Who We Are (The Seafare Chronicles 2)
Page 60
She doesn’t look like she believes me. “Who are you?” she asks Isaiah, her bitch voice out in full. I’ve been on the receiving end of that tone quite a few times, and I know exactly what it means. She’s pissed. I don’t know why.
“Isaiah Serna,” he says, not offering his hand. “And you are?”
“Anna, and I don’t like it when I come around a corner to see someone crowding my friend.
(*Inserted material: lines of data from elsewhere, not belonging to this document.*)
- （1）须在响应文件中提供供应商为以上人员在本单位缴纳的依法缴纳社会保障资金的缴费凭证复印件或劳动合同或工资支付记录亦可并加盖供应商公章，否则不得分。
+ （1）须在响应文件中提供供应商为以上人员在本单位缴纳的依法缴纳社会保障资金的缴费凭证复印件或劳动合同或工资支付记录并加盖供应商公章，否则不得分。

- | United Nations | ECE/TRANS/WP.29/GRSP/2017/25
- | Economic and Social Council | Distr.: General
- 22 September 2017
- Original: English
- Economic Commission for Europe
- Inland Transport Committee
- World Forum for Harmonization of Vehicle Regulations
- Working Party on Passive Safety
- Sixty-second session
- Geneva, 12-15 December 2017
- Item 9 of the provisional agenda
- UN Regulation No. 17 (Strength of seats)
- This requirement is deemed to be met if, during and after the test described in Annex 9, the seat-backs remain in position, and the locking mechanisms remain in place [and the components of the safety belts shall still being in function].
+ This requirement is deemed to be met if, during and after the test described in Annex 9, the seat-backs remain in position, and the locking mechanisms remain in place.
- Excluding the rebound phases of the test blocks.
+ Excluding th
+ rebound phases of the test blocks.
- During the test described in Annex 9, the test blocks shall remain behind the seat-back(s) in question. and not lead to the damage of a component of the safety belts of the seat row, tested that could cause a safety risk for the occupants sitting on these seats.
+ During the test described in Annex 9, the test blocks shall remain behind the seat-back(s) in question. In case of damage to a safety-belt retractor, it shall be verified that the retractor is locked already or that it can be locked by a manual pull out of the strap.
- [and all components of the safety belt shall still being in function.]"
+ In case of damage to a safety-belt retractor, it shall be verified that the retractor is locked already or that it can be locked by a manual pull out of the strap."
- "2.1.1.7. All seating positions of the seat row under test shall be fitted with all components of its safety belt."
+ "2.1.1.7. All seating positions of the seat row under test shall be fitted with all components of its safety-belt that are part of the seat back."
There’s a thing called personal space. Learn it. Use it.”
Isaiah’s eyes narrow. “What are you, his mother?”
“No,” she snaps at him. “I stuck around.” This confuses him, but it causes me to feel like a tear or two might just leak out if I let it. I don’t, so none do.
“Long story,” I say to his confusion.
“Seems like everything is with you,” he says, finding his grin again, putting a little leer behind it. “She your girlfriend?”
Before I can speak, Anna interrupts. “Used to be,” she says coldly, moving in front of me almost imperceptibly. She’s subtle, but I notice it.
“Now I’m dating Bear’s boyfriend’s brother. Who happens to also be Bear’s best friend. And both are hell of a lot bigger than you. So I suggest you back off, Isaiah.”
“Anna,” I sigh, feeling like my penis has grown into a great gaping vagina. “Maybe you could rein it in. Just a bit? I can speak for myself, you know.”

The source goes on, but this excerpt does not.